> _Records for this task_:
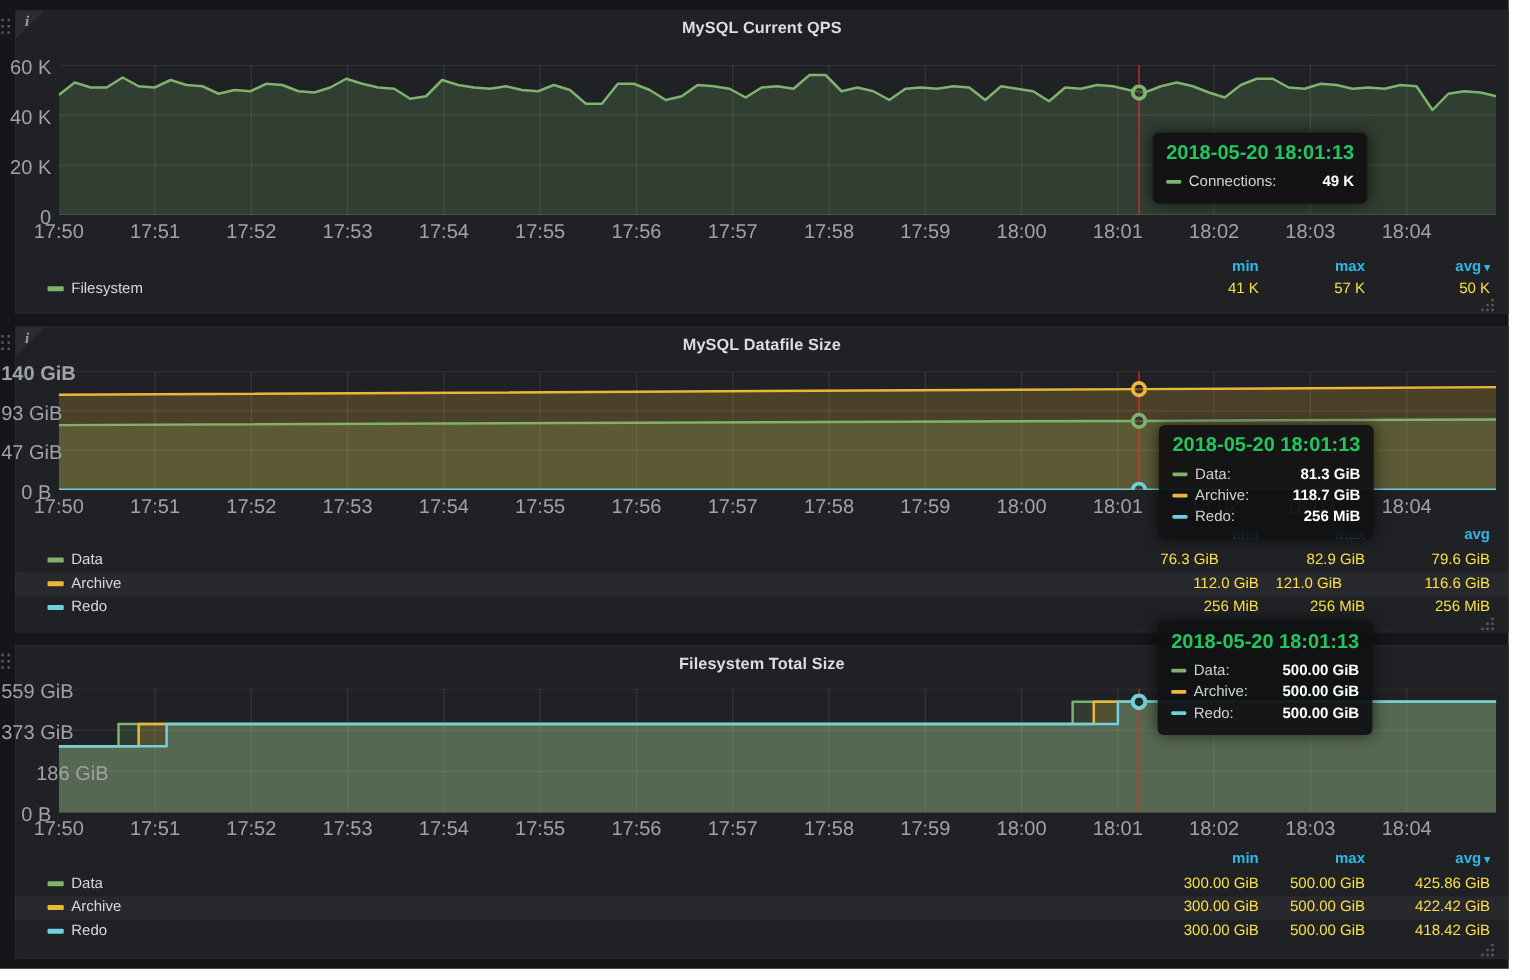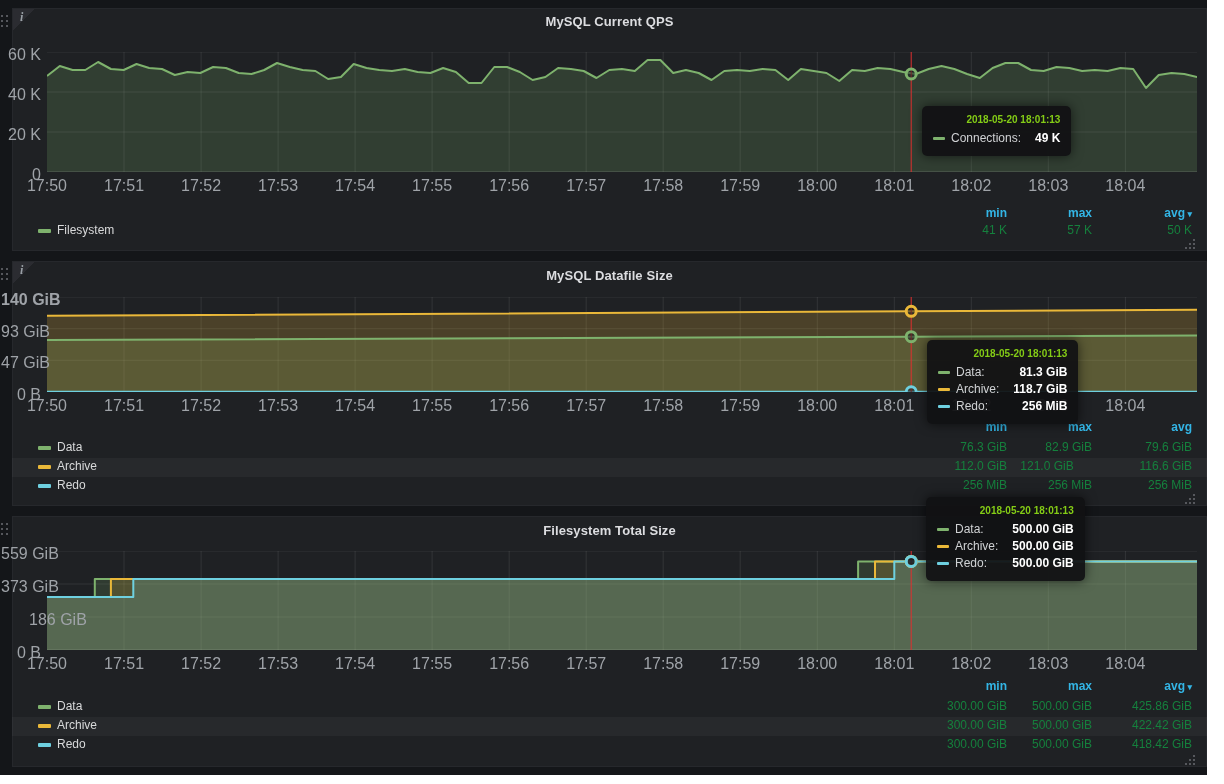--- a/index.html
+++ b/index.html
@@ -4,34 +4,34 @@
 <style>
   *{box-sizing:border-box;margin:0;padding:0}
   body{width:1224px;height:784px;position:relative;background:#ffffff;
        font-family:"Liberation Sans",sans-serif;overflow:hidden}
   #stage{position:absolute;left:0;top:0;width:1207px;height:775px;background:#141619;overflow:hidden}
   .panel{position:absolute;background:#1f2124;border:1px solid #26282c;z-index:0}
   .panel-title{position:absolute;text-align:center;color:#dcdde0;font-size:13px;font-weight:700;
                z-index:2;cursor:pointer;letter-spacing:.1px}
   .axlab{position:absolute;color:#9fa3a8;font-size:16px;z-index:2;white-space:nowrap}
   .hdr{position:absolute;color:#33b5e5;font-size:12px;font-weight:700;text-align:right;z-index:2;cursor:pointer;white-space:nowrap}
-  .statval{position:absolute;color:#15803d;font-size:12px;z-index:2;white-space:nowrap}
+  .statval{position:absolute;color:#fde047;font-size:12px;z-index:2;white-space:nowrap}
   .legname{position:absolute;color:#d8d9da;font-size:12px;z-index:2;cursor:pointer;white-space:nowrap}
   .dash{position:absolute;width:13px;height:4px;border-radius:1px;z-index:2}
   .dots{position:absolute;width:2px;height:2px;background:#55575c;z-index:2;
         box-shadow:5px 0 0 #55575c,0 5px 0 #55575c,5px 5px 0 #55575c,0 10px 0 #55575c,5px 10px 0 #55575c}
   .resize{position:absolute;width:2px;height:2px;background:#56585d;z-index:2;
         box-shadow:-4px 4px 0 #56585d,0 4px 0 #56585d,-8px 8px 0 #56585d,-4px 8px 0 #56585d,0 8px 0 #56585d}
   .info{position:absolute;width:22px;height:22px;z-index:2;cursor:pointer;
         background:linear-gradient(135deg,#2b2c31 50%,rgba(0,0,0,0) 50%);
         color:#9aa0a6;font-family:"Liberation Serif",serif;font-style:italic;font-weight:700;
         font-size:12px;padding:1px 0 0 7px}
   .tooltip{position:absolute;background:rgba(17,17,19,0.94);border-radius:5px;padding:8px 11px;
            z-index:10;box-shadow:0 0 12px rgba(0,0,0,0.6);color:#d8d9da}
-  .tt-time{font-size:10px;font-weight:700;color:#84cc16;text-align:right;margin-bottom:6px;white-space:nowrap}
+  .tt-time{font-size:16px;font-weight:700;color:#22c55e;text-align:left;margin-bottom:6px;white-space:nowrap}
   .tt-row{display:flex;align-items:center;margin:3px 0;font-size:12px;white-space:nowrap}
   .tt-dash{width:12px;height:3px;border-radius:1px;margin-right:6px;flex:0 0 auto}
   .tt-name{color:#d0d2d4}
   .tt-val{margin-left:auto;padding-left:14px;font-weight:700;color:#ffffff}
   svg{position:absolute;z-index:1}
 </style>
 </head>
 <body>
 
 <div id="stage">
@@ -198,21 +198,21 @@
     <div class="axlab" style="position: absolute; left: 792.261px; top: 397px; width: 50px; text-align: center;">18:00</div>
     <div class="axlab" style="position: absolute; left: 869.287px; top: 397px; width: 50px; text-align: center;">18:01</div>
     <div class="axlab" style="position: absolute; left: 946.313px; top: 397px; width: 50px; text-align: center;">18:02</div>
     <div class="axlab" style="position: absolute; left: 1023.34px; top: 397px; width: 50px; text-align: center;">18:03</div>
     <div class="axlab" style="position: absolute; left: 1100.37px; top: 397px; width: 50px; text-align: center;">18:04</div>
     <div class="hdr" style="position: absolute; left: 937px; top: 420px; width: 70px;">min</div>
     <div class="hdr" style="position: absolute; left: 1022px; top: 420px; width: 70px;">max</div>
     <div class="hdr" style="position: absolute; left: 1122px; top: 420px; width: 70px;">avg</div>
     <div class="dash" style="position: absolute; left: 38px; top: 446px; background: rgb(126, 178, 109);"></div>
     <div class="legname" style="position: absolute; left: 57px; top: 440px;">Data</div>
-    <div class="statval" style="position: absolute; left: 917px; top: 440px; width: 90px; text-align: right;">76.3 GiB</div>
+    <div class="statval" style="position: absolute; left: 885px; top: 440px; width: 90px; text-align: right;">76.3 GiB</div>
     <div class="statval" style="position: absolute; left: 1002px; top: 440px; width: 90px; text-align: right;">82.9 GiB</div>
     <div class="statval" style="position: absolute; left: 1102px; top: 440px; width: 90px; text-align: right;">79.6 GiB</div>
     <div style="position: absolute; left: 12px; top: 458px; width: 1195px; height: 19px; background: rgba(255, 255, 255, 0.04);"></div>
     <div class="dash" style="position: absolute; left: 38px; top: 465px; background: rgb(234, 184, 57);"></div>
     <div class="legname" style="position: absolute; left: 57px; top: 459px;">Archive</div>
     <div class="statval" style="position: absolute; left: 917px; top: 459px; width: 90px; text-align: right;">112.0 GiB</div>
     <div class="statval" style="position: absolute; left: 1002px; top: 459px; width: 90px; text-align: center;">121.0 GiB</div>
     <div class="statval" style="position: absolute; left: 1102px; top: 459px; width: 90px; text-align: right;">116.6 GiB</div>
     <div class="dash" style="position: absolute; left: 38px; top: 484px; background: rgb(110, 208, 224);"></div>
     <div class="legname" style="position: absolute; left: 57px; top: 478px;">Redo</div>

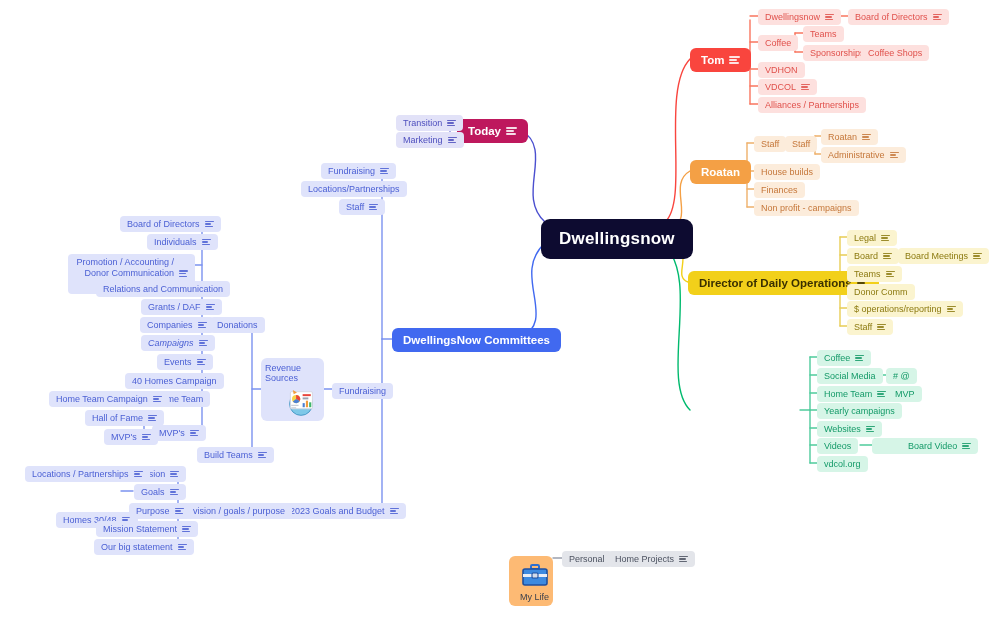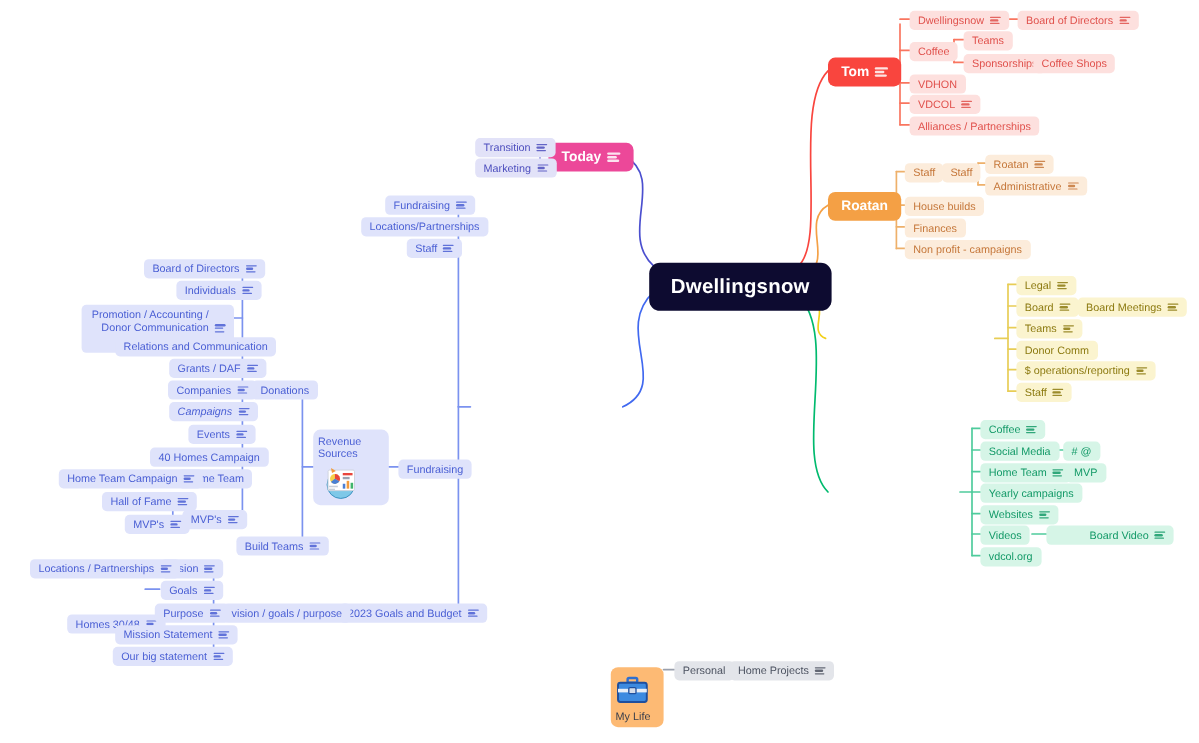--- a/index.html
+++ b/index.html
@@ -26,21 +26,21 @@
   }
 
   
   .n-main{
     padding:6px 11px;font-size:11.5px;font-weight:700;border-radius:6px;color:#ffffff;
   }
   .n-main.red{background:#f9453e;}
   .n-main.orange{background:#f4a045;}
   .n-main.yellow{background:#f2d01a;color:#3a3000;}
   .n-main.green{background:#00ba6e;}
-  .n-main.indigo{background:#ec4899;}
+  .n-main.indigo{background:#be185d;}
   .n-main.blue{background:#4169f0;}
 
   
   .n-pill{
     padding:3px 7px;font-size:9px;border-radius:4px;font-weight:400;
   }
   .n-pill.red{background:#fde0de;color:#e0514c;}
   .n-pill.orange{background:#fcecdb;color:#c5773a;}
   .n-pill.yellow{background:#fbf4cf;color:#8c7a10;}
   .n-pill.green{background:#d6f5e7;color:#149a68;}
@@ -56,21 +56,21 @@
   .note-icon i:nth-child(2){top:2.9px;width:6.5px;}
   .note-icon i:nth-child(3){top:5.8px;width:8px;}
   .n-main .note-icon{width:11px;height:8px;}
   .n-main .note-icon i:nth-child(1){width:11px;top:0;height:1.6px;}
   .n-main .note-icon i:nth-child(2){width:8px;top:3.2px;height:1.6px;}
   .n-main .note-icon i:nth-child(3){width:10px;top:6.4px;height:1.6px;}
 
   
   .n-card{
     position:absolute;background:#dfe3fb;border-radius:6px;
-    display:flex;flex-direction:column;align-items:flex-start;
+    display:flex;flex-direction:column;align-items:flex-end;
     box-sizing:border-box;
   }
   .n-card .cap{font-size:9px;color:#4a5fd4;}
   .n-card.gray{background:#fdba74;}
   .n-card.gray .cap{color:#3a3f4c;font-size:9px;}
 
   .thumb{border-radius:3px;overflow:hidden;display:block;}
 </style>
 </head>
 <body>
@@ -287,20 +287,28 @@
   <div class="node n-pill orange" style="left:754px;top:164px;">
     <span class="lbl">House builds</span>
   </div>
   <div class="node n-pill orange" style="left:754px;top:182px;">
     <span class="lbl">Finances</span>
   </div>
   <div class="node n-pill orange" style="left:754px;top:200px;">
     <span class="lbl">Non profit - campaigns</span>
   </div>
 
+  <div class="node n-main yellow" style="left:688px;top:271px;">
+    <span class="lbl">Director of Daily Operations</span>
+    <span class="note-icon">
+        <i></i>
+        <i></i>
+        <i></i>
+      </span>
+  </div>
   <div class="node n-pill yellow" style="left:847px;top:230px;">
     <span class="lbl">Legal</span>
     <span class="note-icon">
         <i></i>
         <i></i>
         <i></i>
       </span>
   </div>
   <div class="node n-pill yellow" style="left:847px;top:248px;">
     <span class="lbl">Board</span>
@@ -415,20 +423,23 @@
   </div>
   <div class="node n-pill indigo" style="left:396px;top:132px;">
     <span class="lbl">Marketing</span>
     <span class="note-icon">
         <i></i>
         <i></i>
         <i></i>
       </span>
   </div>
 
+  <div class="node n-main blue" style="left:392px;top:328px;">
+    <span class="lbl">DwellingsNow Committees</span>
+  </div>
   <div class="node n-pill blue" style="left:321px;top:163px;">
     <span class="lbl">Fundraising</span>
     <span class="note-icon">
         <i></i>
         <i></i>
         <i></i>
       </span>
   </div>
   <div class="node n-pill blue" style="left:301px;top:181px;">
     <span class="lbl">Locations/Partnerships</span>

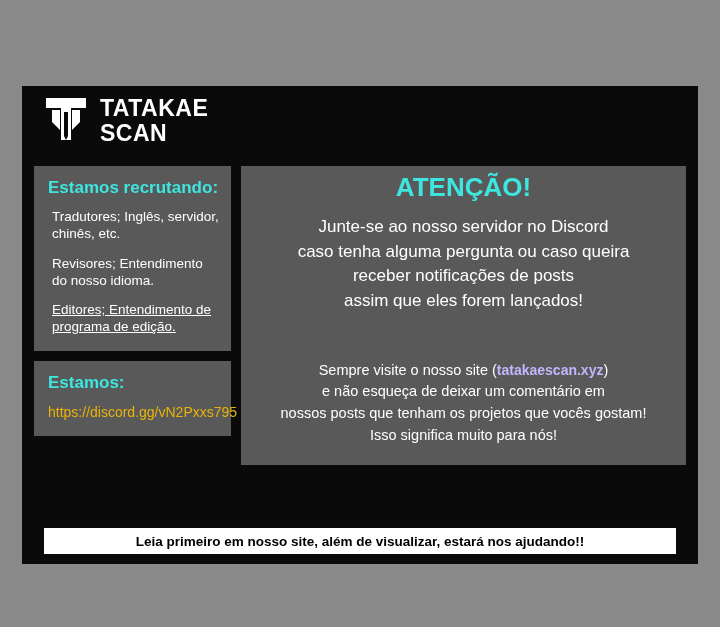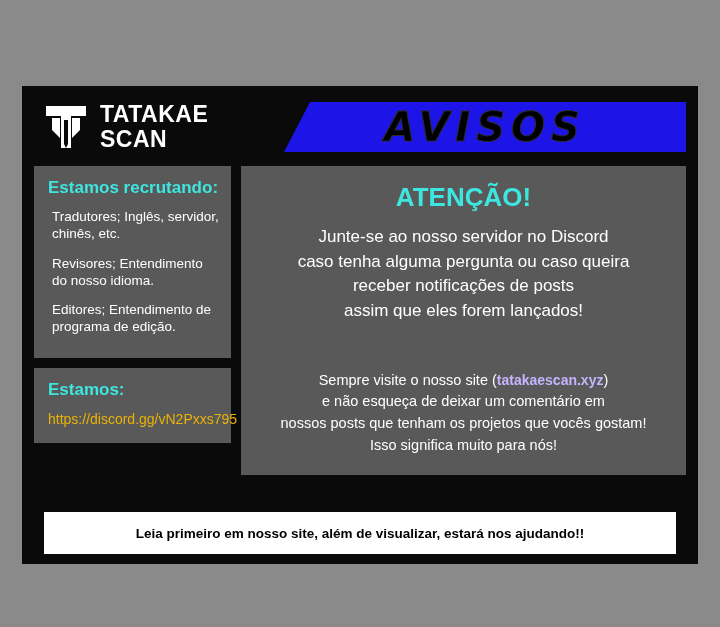--- a/index.html
+++ b/index.html
@@ -25,21 +25,20 @@
   }
   
   .header {
     position: relative;
     height: 62px;
     display: flex;
     align-items: center;
   }
   .logo-block {
     display: flex;
-    align-items: center;
     width: 232px;
     height: 62px;
     padding-left: 10px;
     box-sizing: border-box;
   }
   .logo-mark {
     width: 44px;
     height: 46px;
     margin-right: 12px;
     flex: none;
@@ -103,32 +102,33 @@
     font-weight: bold;
     margin: 2px 0 10px 2px;
   }
   .recruit-item {
     color: #ffffff;
     font-size: 13.5px;
     line-height: 1.28;
     margin: 0 0 12px 6px;
   }
   .recruit-item:last-child {
-    margin-bottom: 8px;
+    margin-bottom: 1px;
+    text-decoration: underline;
   }
   .link-line {
     color: #eab308;
     font-size: 14px;
     line-height: 1.4;
     margin-left: 2px;
   }
   .right-col {
     flex: 1;
     background: #595959;
-    padding: 14px 14px 18px 14px;
+    padding: 4px 14px 18px 14px;
     box-sizing: border-box;
     text-align: center;
   }
   .notice-title {
     color: #3ee6e0;
     font-size: 26px;
     font-weight: bold;
     margin: 2px 0 12px 0;
   }
   .notice-p {
@@ -150,21 +150,21 @@
     color: #c4b5fd;
     font-weight: bold;
     font-size: 14px;
   }
   
   .footer {
     position: absolute;
     left: 22px;
     bottom: 10px;
     width: 632px;
-    height: 42px;
+    height: 26px;
     background: #ffffff;
     display: flex;
     align-items: center;
     justify-content: center;
   }
   .footer-text {
     color: #000000;
     font-size: 13.5px;
     font-weight: bold;
   }
@@ -178,25 +178,20 @@
     <div class="logo-block">
       <svg class="logo-mark" viewBox="0 0 44 46">
         <path d="M2 2 L42 2 L42 12 L27 12 L27 44 L17 44 L17 12 L2 12 Z" fill="#ffffff"></path>
         <path d="M8 14 L16 14 L16 34 L8 26 Z" fill="#ffffff"></path>
         <path d="M36 14 L28 14 L28 34 L36 26 Z" fill="#ffffff"></path>
         <path d="M20 16 L24 16 L24 40 L22 44 L20 40 Z" fill="#0a0a0a"></path>
       </svg>
       <div class="logo-text">
         <span>TATAKAE</span>
         <span>SCAN</span>
-      </div>
-    </div>
-    <div class="banner-wrap">
-      <div class="banner">
-        <div class="banner-text">AVISOS</div>
       </div>
     </div>
   </div>
 
   <div class="content">
 
     <div class="left-col">
 
       <div class="panel">
         <div class="panel-title">Estamos recrutando:</div>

> _Task item_: Looking at the records above, which lines contain "items"? Copy those lines.

> _Output for this exercise_:
   .tt-row{display:flex;align-items:center;margin:3px 0;font-size:12px;white-space:nowrap}
-    display:flex;flex-direction:column;align-items:flex-start;
+    display:flex;flex-direction:column;align-items:flex-end;
     align-items: center;
-    align-items: center;
     align-items: center;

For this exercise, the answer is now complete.